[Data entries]
[Start of Attachment]
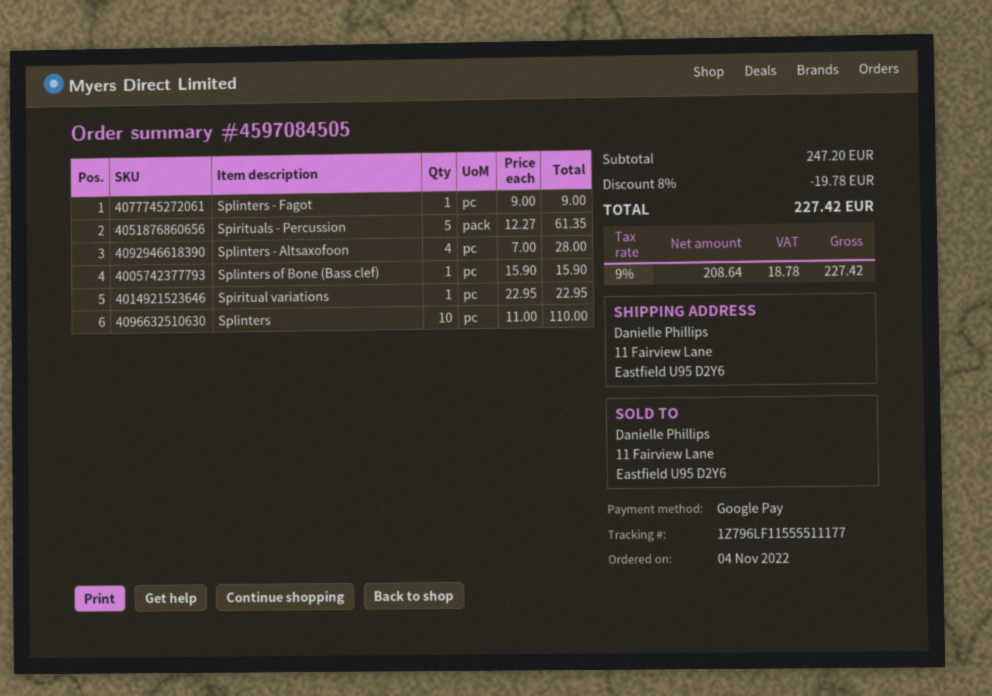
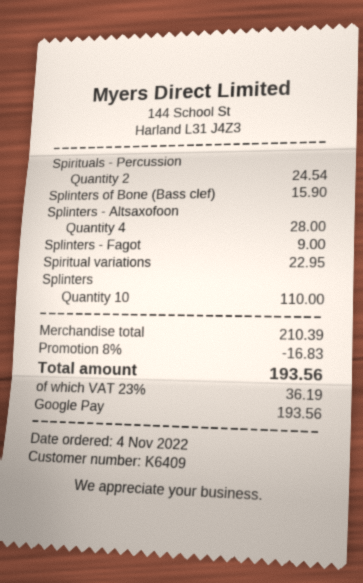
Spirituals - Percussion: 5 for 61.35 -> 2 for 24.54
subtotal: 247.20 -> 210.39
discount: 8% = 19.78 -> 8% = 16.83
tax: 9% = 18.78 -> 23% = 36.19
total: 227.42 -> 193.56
[End of Attachment]
- [Instructions for the task]: The line containing "discount: 8% = 19.78 -> 8% = 16.83" marks where to begin; copy it and every later line exactly, through the end of the data.

- [Finished task]:
discount: 8% = 19.78 -> 8% = 16.83
tax: 9% = 18.78 -> 23% = 36.19
total: 227.42 -> 193.56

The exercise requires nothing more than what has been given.